The other factor is the fact that Fayemi has been a very active leader in civil society and the pro-democracy movement against the military. He is one of very few CSO (civil society organisation) activists to venture into partisan politics and therefore has a lot of goodwill from his former colleagues within Nigeria's civil society. Over 800 election monitors from different CSO groups across the country, the National Human Rights Commission and other election monitors were in Ekiti State for the election. The state is very small and the election was not even taking place in the whole state, meaning the monitors were more than sufficient to cover all the wards and polling stations. If any of the parties or their supporters wanted to violate the law, they had to do it in the presence of all these observers.
And this is what happened. According to a press release by Dr Jibrin Ibrahim, Director of the Centre for Democracy and Development (CDD):
'In the afternoon of 25th April, political thugs from the PDP attacked civil society observers monitoring the gubernatorial election re-run. They were attacked at Ifaki ward of Ido-Osi Local Government Area of Ekiti State, the home town of Olusegun Oni, former PDP Governor of the State. They were en route to the capital, Ado Ekiti. They are:
1) Dr. Abubakar Momoh, Associate Professor of Political Science, Lagos State University and Centre for Democracy and Development;
2) Dr. Azeez Olaniyan, Lecturer, Department of Political Science, Ekiti State University, Ado-Ekiti;
3) Wahab Oyedokun, a lawyer on the staff of the National Human Rights Commission;
4) Bimbo Olaniyan, Programme Officer with Action Aid;
5) Babatunde Awodehinde from the Committee for the Defence of Human Rights (CDHR);
6) Olusoga Olusegun from the Committee for the Defence of Human Rights (CDHR);
7) Foudad Oki from the Committee for the Defence of Human Rights (CDHR).
The assault took place at a police check point where four armed policemen watched in amusement while the political thugs attacked the observers with machetes, broken bottles, sticks and clubs. Dr Abubakar Momoh was beaten to a pulp and received numerous cuts from broken bottles. The Police watched as they put used tyre around Wahab Oyedokun’s neck and were looking for fuel to burn him alive.'
Only on account of the chance arrival and intervention of a senior police officer, CSP Samuel Etaifo Erale of Mopol (Mobile Police), was the brutalisation of the observers stopped. As if the assault was not enough the police then proceeded to arrest the victims instead of the perpetrators! They were locked in police cells and eventually driven to Abuja where they were released on bail on Monday evening after more than 48 hours of unnecessary suffering and gratuitous violence from PDP thugs and the police.
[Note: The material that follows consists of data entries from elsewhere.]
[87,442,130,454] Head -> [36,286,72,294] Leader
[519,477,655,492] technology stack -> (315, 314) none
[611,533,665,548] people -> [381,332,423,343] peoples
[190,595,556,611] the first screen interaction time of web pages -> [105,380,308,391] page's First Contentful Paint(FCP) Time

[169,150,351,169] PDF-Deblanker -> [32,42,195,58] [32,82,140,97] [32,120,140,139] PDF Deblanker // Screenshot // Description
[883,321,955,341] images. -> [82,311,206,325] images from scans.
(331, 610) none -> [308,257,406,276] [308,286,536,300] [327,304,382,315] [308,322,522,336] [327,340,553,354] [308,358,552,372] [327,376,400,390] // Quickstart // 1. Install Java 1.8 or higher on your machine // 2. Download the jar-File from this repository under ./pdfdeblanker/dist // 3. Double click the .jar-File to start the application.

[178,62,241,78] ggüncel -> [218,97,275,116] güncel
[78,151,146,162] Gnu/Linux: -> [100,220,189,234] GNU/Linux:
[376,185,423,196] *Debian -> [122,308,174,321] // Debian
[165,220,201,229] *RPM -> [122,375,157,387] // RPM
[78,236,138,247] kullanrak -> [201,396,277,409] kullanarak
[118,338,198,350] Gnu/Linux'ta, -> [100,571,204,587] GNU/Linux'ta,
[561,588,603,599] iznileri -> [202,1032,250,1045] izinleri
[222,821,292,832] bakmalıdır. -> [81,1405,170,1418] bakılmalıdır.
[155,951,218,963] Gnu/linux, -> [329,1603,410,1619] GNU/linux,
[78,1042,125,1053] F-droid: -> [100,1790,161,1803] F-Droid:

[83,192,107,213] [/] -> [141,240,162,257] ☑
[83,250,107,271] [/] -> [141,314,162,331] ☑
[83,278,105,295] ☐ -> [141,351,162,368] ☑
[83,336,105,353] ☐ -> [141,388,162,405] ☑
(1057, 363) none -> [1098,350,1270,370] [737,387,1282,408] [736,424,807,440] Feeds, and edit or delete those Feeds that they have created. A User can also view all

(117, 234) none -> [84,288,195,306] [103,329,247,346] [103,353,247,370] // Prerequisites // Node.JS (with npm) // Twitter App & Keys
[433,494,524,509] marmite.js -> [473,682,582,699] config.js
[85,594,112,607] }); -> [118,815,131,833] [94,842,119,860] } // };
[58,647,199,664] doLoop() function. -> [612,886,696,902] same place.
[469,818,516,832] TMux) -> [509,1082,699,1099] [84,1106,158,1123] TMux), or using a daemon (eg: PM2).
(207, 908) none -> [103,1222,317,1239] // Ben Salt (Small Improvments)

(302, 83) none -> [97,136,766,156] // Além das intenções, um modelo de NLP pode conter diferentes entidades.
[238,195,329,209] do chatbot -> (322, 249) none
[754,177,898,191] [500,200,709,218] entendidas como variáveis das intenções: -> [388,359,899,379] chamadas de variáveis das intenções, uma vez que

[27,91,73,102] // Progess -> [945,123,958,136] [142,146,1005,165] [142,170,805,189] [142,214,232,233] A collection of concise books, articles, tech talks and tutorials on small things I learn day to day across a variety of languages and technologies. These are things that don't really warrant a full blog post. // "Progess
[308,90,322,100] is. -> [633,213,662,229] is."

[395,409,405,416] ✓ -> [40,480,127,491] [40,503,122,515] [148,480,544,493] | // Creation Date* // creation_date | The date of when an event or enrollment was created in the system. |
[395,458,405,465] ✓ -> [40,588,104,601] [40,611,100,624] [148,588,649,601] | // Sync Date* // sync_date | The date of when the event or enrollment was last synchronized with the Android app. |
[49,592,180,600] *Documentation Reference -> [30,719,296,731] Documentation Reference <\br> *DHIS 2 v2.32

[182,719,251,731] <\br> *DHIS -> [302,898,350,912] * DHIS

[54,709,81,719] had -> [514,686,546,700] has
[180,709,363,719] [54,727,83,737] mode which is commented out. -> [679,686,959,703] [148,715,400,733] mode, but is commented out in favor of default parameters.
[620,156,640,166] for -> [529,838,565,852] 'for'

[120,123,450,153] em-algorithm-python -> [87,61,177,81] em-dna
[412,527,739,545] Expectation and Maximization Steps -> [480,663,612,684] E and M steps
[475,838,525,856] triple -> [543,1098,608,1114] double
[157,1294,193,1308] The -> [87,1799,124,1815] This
Those with a memory will remember the politics of the 1992 annulment of the election of Chief Mko Abiola, famously known as 'June 12'. It is a sad irony that Kayode actually became ‘state enemy no. 1’ for his role in bringing about the June 12 mandate. He is now facing a state level, June 12 conspiracy!
When IBB (Ibrahim Badamosi Babangida) and the other generals saw that a chief whom they did not want to succeed them was winning they halted the announcement and confiscated the mandate, subsequently jailing the winner, who never came out of prison alive.
What is happening in Ekiti is June 12 at the state level.
The issue is not whether one favours one candidate or the other but the sanctity of the freely expressed electoral choice of the citizens of that state. President Umaru Yar’ Adua did not promise Nigerians any miracles on his assumption of office as the beneficiary of a stolen mandate. He made two tangible promises: to lead by example as a ‘servant leader’ and follow the rule of law. What is happening in Ekiti State contradicts both. The guilty fingers are pointed at his party, his government and as president, the buck stops at his table.
* Tajudeen Abdul-Raheem writes this syndicated column in his capacity as a concerned pan-Africanist.